Bref !, Sur le fil

Les ARS ont dix ans (« au temps du corona », 3)

L’accalmie du Covid19 a été de courte durée et la température et la fatigue ne m’ont pas permis, depuis, une semaine, de poursuivre cette chronique que j’imaginais quotidienne au départ. J’espère que l’amélioration va être durable cette fois.

Ce 1er avril, qui ne prête guère à sourire cette année, est aussi, pour un certain nombre d’entre nous, un anniversaire : celui de la création, il y a dix ans, des Agences régionales de santé, ces ARS dont on voit le rôle central qu’elles jouent dans la gestion de la crise actuelle.

Celle qu’on m’avait demandé de constituer à Lille, à l’époque pour la seule région Nord-Pas-de-Calais, a été inaugurée le 1er avril 2010, dans son tout nouveau siège, au sein de l’immeuble Onix, créé dans le cadre d’Euralille par Dominique Perrot, par Roselyne Bachelot, créatrice comme ministre de la santé des ARS et qui était devenue entre temps ministre des solidarités et de la cohésion sociale, et par Xavier Bertrand, qui lui avait succédé à la santé.

C’est l’occasion, au moment où l’action de Roselyne Bachelot dans la crise de la grippe H1N1 est heureusement réévaluée, de saluer aussi son engagement pour voir aboutir cette belle réforme qui montre aujourd’hui son intérêt.

Les ARS ont dix ans

Je ne vais pas ici tirer un bilan de cette réforme administrative inédite, qui a mis fin à la sédimentation des structures de pilotage de la santé. Claude Evin, qui a participé aussi à cette aventure, s’y est essayé pour la revue Regards de l’EN3S, et je partage, dans les grandes lignes, le bilan très globalement positif qu’il dresse de cette « forme de déconcentration régionale ».

J’aurais peut-être davantage mis en évidence certaines des limites, voir des déceptions, au regard du projet initial, notamment :

  • Les relations insuffisantes avec l’assurance maladie, dont le directeur général de l’époque s’était opposé à leur mise en place et dont les cadres alimentent de moins en moins les agences : au delà des aspects institutionnels qui ont leur importance, la réforme n’a pas permis d’aller aussi loin que ce que nous le souhaitions sur l’articulation entre régulation de la dépense et organisation du système de soin ; la question est complexe et est aussi le reflet d’un investissement intellectuel insuffisant sur ces questions.
  • Une autonomie moins grande que ce qu’imaginaient les promoteurs de la réforme de ces établissements publics, qui, par la force de choses se sont parfois retrouvés assimilés à des services extérieurs de l’État, tant par certains préfets, qui n’étaient pas tous favorables à la réforme, que par les autorités centrales : la notion de déconcentration est finalement orthogonale avec la tradition centralisatrice française, probablement parce qu’elle suppose une relation de confiance qui n’est pas dans les fondements théoriques de notre organisation administrative. Il faut probablement y voir la raison du caractère inachevé de cette déconcentration, et notamment l’abandon du projet d’une Agence nationale de santé assurant la coordination de l’ensemble des ARS.
  • Un investissement insuffisant dans la prévention et plus généralement dans l’action sur les déterminants de santé, notamment sociaux et environnementaux, et dans l’éducation à la santé, principalement du fait des régulations budgétaires.

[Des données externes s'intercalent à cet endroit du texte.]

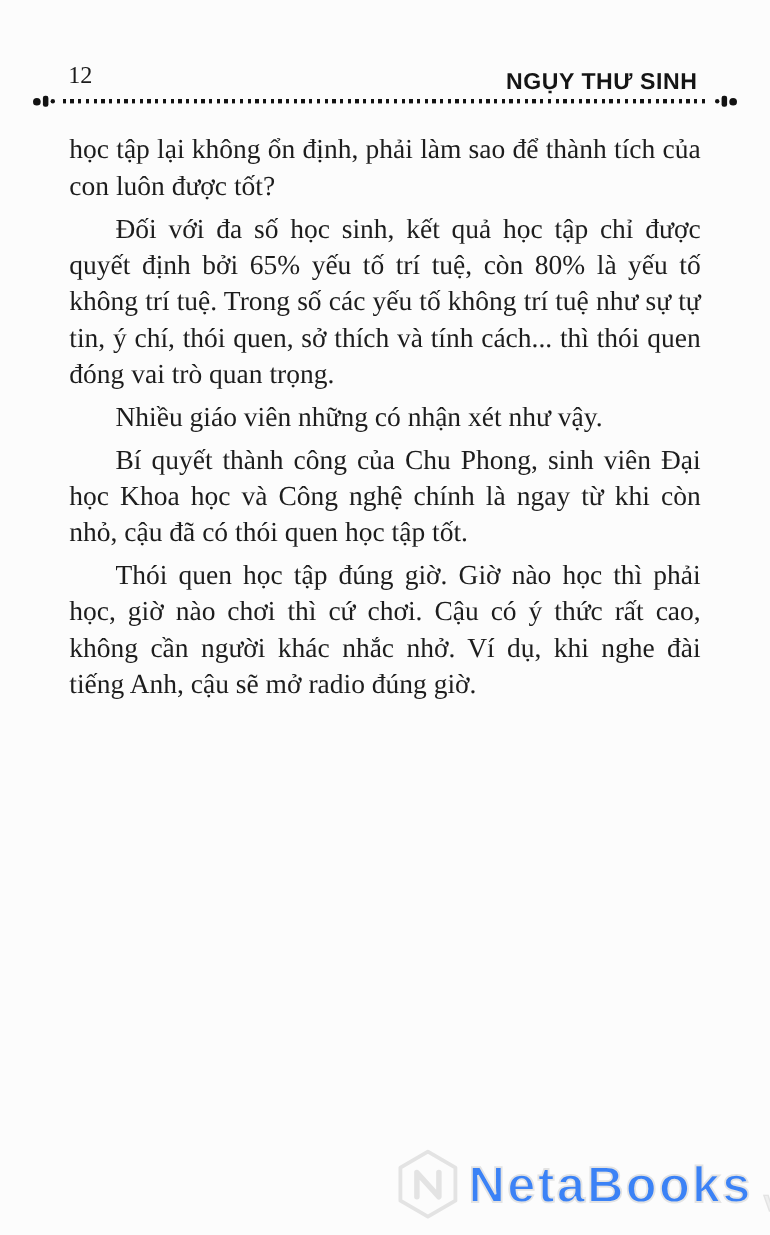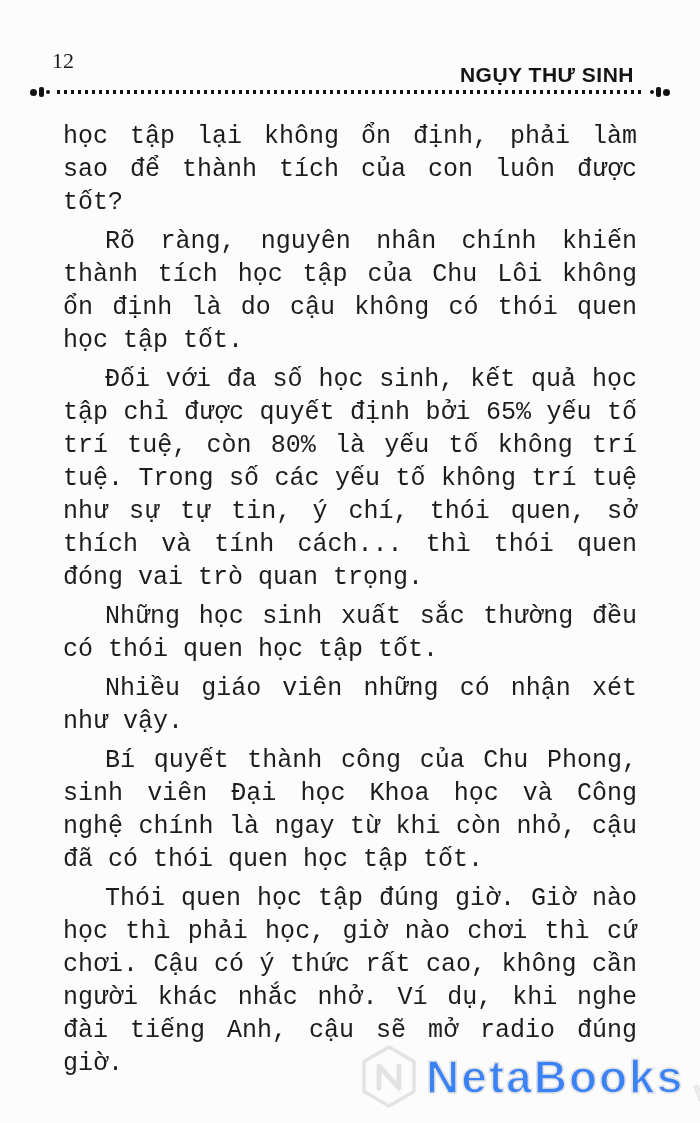"12" .header { align-items: flex-start -> center; left: 52px -> 62px }
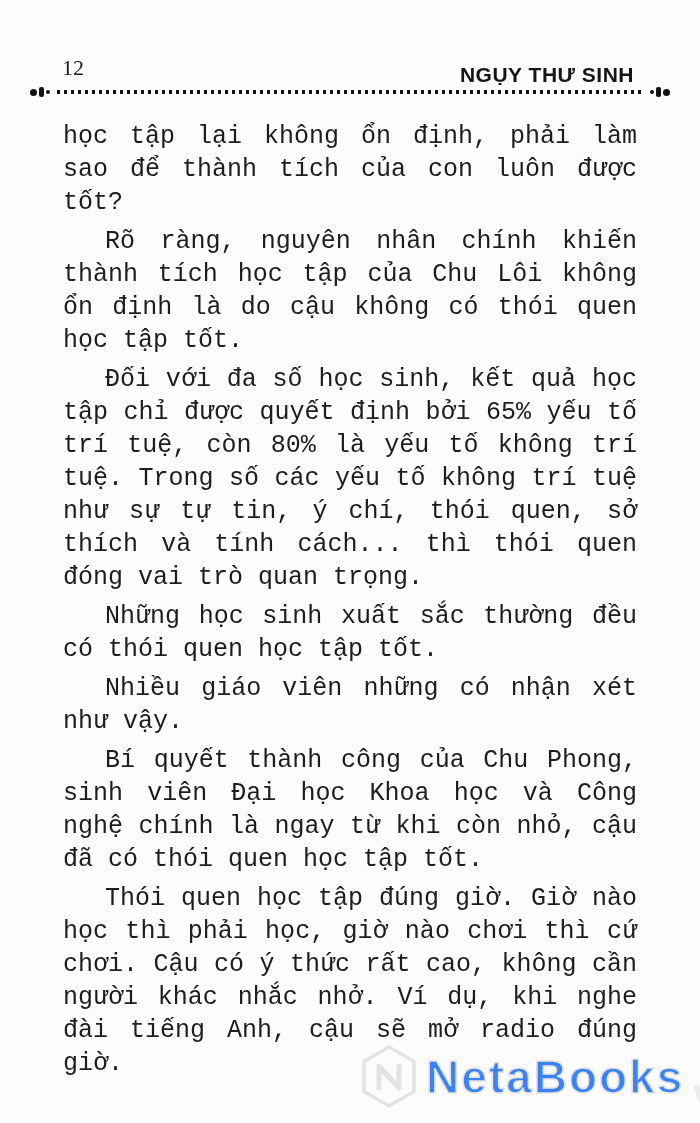"học tập lại không ổn" .body-text p { font-family: Liberation Mono, monospace -> none }
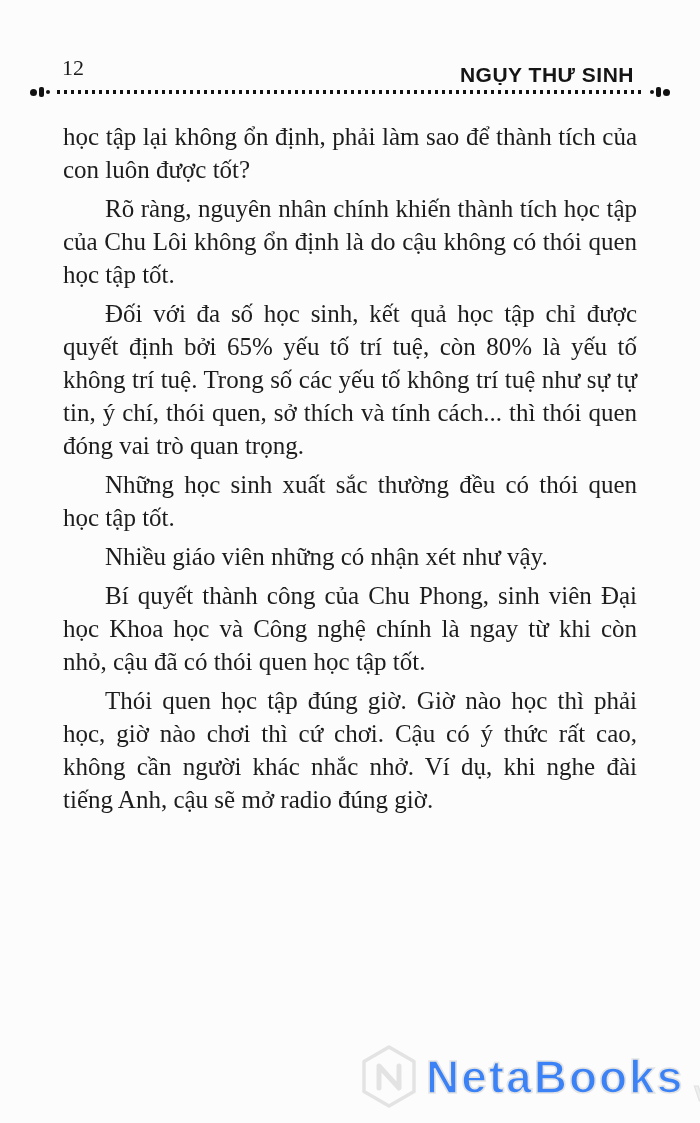"Rõ ràng, nguyên nhân chính" p { html: <p>Rõ ràng, nguyên nhân chính khiến thành tích học tập của Chu Lôi không ổn định là do cậu không có thói quen học tập tốt.</p> -> none }
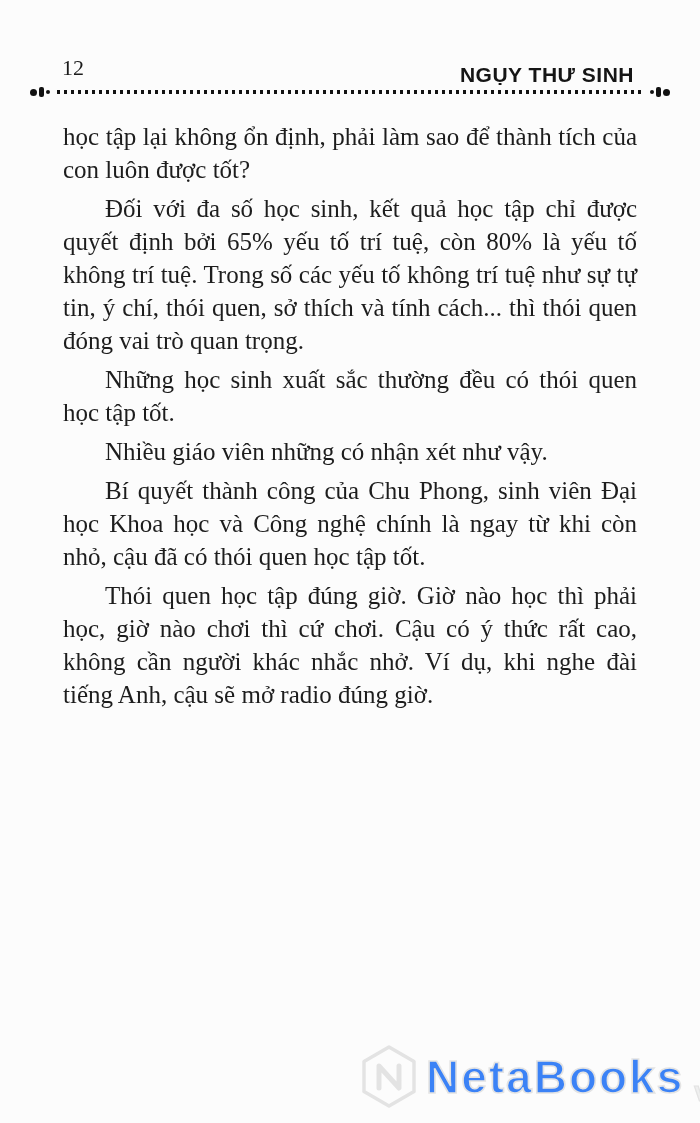"Những học sinh xuất sắc" p { html: <p>Những học sinh xuất sắc thường đều có thói quen học tập tốt.</p> -> none }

Tout cela mériterait de plus longs développements, non pour régler des comptes, mais pour faire évoluer les ARS pour en faire les acteurs d’une nouvelle politique de santé dont la crise en cours montre l’urgence de la redéfinition, et qui devra, plus encore, reposer sur une approche territorialisée.

En attendant, et pour revenir au contexte de la crise sanitaire actuelle, les ARS montrent, quelles que soient les critiques dont elles ont pu être l’objet, l’utilité de leur existence pour assurer la veille sanitaire, qui a fait des progrès considérables avec leur création, pour coordonner les différents intervenants, reconvertir en urgence des capacités de réanimation…. La crise est difficile à gérer pour de multiples raisons sur les quelles je reviendrai. Elle le serait bien davantage si les ARS n’existaient pas.

 

Paris, Croulebarbe, le 1er avril 2020, 16éme jour de confinement, 14ème jour de Covid19.